La confrontation entre ces deux conceptions de la médiation se révèle riche d’enseignements et de perspectives. Elle débouche sur une alternative pédagogique dont l’intérêt n’échappera pas à qui s’intéresse aux recherches en matière d’éducation non-violente. Et, à l’image de la médiation sociale qui trouve expression et sens en situation de conflits, la médiation pédagogique répond le plus souvent à une situation d’urgence : « La décision de l’utiliser vient souvent du constat de difficultés diverses face à l’apprentissage ou à l’adaptabilité des conduites », reconnaît Annie Cardinet qui convient, par ailleurs, que la médiation « ne peut être, en matière de résolution de conflits, qu’une manière non violente de ce faire. » Un avis que nous partageons bien volontiers et qui nous conduit à considérer que la médiation, après être entrée dans la cour de récréation, doit pouvoir, dorénavant, trouver une place de choix dans la classe même.

Notes

  • Auteur de la fiche : Guy Boubault, Membre du conseil d’administration et rédateur de Non-Violence Actualité.
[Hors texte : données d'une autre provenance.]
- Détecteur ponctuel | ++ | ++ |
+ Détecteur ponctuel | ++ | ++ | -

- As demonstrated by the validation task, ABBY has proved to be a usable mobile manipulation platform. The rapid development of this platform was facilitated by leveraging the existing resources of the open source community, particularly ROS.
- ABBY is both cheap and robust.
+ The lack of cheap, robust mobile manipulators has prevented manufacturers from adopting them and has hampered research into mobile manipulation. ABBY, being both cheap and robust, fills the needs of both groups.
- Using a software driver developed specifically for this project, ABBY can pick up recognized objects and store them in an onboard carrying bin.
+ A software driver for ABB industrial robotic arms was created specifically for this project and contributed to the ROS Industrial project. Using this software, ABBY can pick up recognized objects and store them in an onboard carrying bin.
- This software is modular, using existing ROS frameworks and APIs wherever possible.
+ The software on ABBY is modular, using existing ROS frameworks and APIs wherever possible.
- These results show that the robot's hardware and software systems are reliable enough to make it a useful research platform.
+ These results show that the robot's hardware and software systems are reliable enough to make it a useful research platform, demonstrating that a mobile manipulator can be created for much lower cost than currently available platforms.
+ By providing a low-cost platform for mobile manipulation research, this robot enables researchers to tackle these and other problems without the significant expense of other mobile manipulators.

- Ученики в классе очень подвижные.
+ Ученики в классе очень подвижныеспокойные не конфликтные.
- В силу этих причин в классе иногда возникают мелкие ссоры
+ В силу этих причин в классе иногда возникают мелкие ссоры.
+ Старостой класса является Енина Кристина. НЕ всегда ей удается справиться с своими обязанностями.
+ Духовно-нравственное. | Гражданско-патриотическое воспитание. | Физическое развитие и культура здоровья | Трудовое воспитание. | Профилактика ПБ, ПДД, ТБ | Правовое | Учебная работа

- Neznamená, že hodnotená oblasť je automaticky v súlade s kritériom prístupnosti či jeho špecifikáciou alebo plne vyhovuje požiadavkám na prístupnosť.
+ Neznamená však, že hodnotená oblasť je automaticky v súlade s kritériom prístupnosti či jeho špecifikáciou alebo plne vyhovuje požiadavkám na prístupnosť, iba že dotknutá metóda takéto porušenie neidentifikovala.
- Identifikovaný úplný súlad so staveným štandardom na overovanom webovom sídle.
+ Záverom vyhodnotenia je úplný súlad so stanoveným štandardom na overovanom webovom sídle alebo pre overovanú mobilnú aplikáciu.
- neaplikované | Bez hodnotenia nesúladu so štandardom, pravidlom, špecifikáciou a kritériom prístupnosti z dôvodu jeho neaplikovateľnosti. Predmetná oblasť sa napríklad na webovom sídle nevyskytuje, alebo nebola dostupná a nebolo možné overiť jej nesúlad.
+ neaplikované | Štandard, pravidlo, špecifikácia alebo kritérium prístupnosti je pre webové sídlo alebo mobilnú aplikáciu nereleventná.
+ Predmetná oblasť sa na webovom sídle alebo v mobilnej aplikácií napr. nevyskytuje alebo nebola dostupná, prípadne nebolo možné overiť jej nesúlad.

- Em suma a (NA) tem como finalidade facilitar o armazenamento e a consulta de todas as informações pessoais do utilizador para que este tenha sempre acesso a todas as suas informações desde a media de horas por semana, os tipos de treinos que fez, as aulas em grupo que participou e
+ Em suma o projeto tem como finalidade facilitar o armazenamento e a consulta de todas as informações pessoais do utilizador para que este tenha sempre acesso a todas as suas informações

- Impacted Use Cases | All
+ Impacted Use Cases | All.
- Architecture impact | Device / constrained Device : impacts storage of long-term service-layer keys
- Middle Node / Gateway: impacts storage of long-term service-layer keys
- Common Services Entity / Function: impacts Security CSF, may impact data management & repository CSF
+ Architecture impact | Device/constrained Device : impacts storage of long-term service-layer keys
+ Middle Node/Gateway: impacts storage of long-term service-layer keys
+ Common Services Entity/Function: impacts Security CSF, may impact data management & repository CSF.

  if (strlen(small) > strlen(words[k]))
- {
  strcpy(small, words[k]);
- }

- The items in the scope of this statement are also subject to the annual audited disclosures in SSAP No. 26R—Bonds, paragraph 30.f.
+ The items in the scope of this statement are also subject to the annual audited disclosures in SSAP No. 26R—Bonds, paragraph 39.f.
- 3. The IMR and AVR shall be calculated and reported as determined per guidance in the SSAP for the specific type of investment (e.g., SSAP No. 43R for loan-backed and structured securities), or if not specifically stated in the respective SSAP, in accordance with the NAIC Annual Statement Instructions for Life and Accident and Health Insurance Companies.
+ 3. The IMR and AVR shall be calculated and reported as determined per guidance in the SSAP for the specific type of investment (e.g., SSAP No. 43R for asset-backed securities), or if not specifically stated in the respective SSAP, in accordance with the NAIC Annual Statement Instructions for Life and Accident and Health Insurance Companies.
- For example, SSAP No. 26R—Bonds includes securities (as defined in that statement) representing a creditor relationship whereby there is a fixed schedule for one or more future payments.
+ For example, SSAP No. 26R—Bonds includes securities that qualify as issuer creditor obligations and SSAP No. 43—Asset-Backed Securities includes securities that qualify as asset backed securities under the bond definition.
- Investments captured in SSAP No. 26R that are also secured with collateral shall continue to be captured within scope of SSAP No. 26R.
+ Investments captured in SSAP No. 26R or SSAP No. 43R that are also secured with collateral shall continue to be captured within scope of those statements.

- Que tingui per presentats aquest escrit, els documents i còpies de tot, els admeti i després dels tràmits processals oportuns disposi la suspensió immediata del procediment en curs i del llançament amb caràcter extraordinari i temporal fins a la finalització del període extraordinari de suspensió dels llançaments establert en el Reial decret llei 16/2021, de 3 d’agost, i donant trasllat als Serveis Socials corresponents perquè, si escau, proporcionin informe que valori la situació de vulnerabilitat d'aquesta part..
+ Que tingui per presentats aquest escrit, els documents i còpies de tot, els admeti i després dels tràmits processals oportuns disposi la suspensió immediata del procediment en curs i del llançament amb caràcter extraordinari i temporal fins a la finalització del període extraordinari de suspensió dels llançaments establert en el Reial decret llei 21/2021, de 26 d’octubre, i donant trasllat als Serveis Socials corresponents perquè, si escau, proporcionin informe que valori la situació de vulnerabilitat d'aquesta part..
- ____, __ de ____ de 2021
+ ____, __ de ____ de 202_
  • (1) : Annie Cardinet, Pratiquer la médiation en pédagogie, Éditions Dunod, 1995. Du même auteur : Écoles et Médiations, Éd. Érès, avril 2000.

  • (2) : R. Feuerstein, Y. Rand, M.B. Hoffman, R. Miller, Instrumental Enrichment, An Intervention Program for Cognitive Modifiability, Éditions Scott, Foresman and company, Glenview, Illinois, 1980.

  • (3) : À propos du PEI : Rosine Debray, Apprendre à penser, le programme de R. Feuerstein : une issue à l’échec scolaire, ESHEL, Paris 1989. Lire aussi:Pédagogies de la médiation, Autour du PEI, Éditions Chronique Sociale, Lyon, 1990.

  • (4) : Jean-François Six, Le Temps des médiateurs, Éditions du Seuil, 1990.

  • (5) : Jean-Pierre Bonafé-Schmitt, La médiation, une justice douce, Éditions Syros, 1992. Lire également La médiation, Éditions NVA, 1993.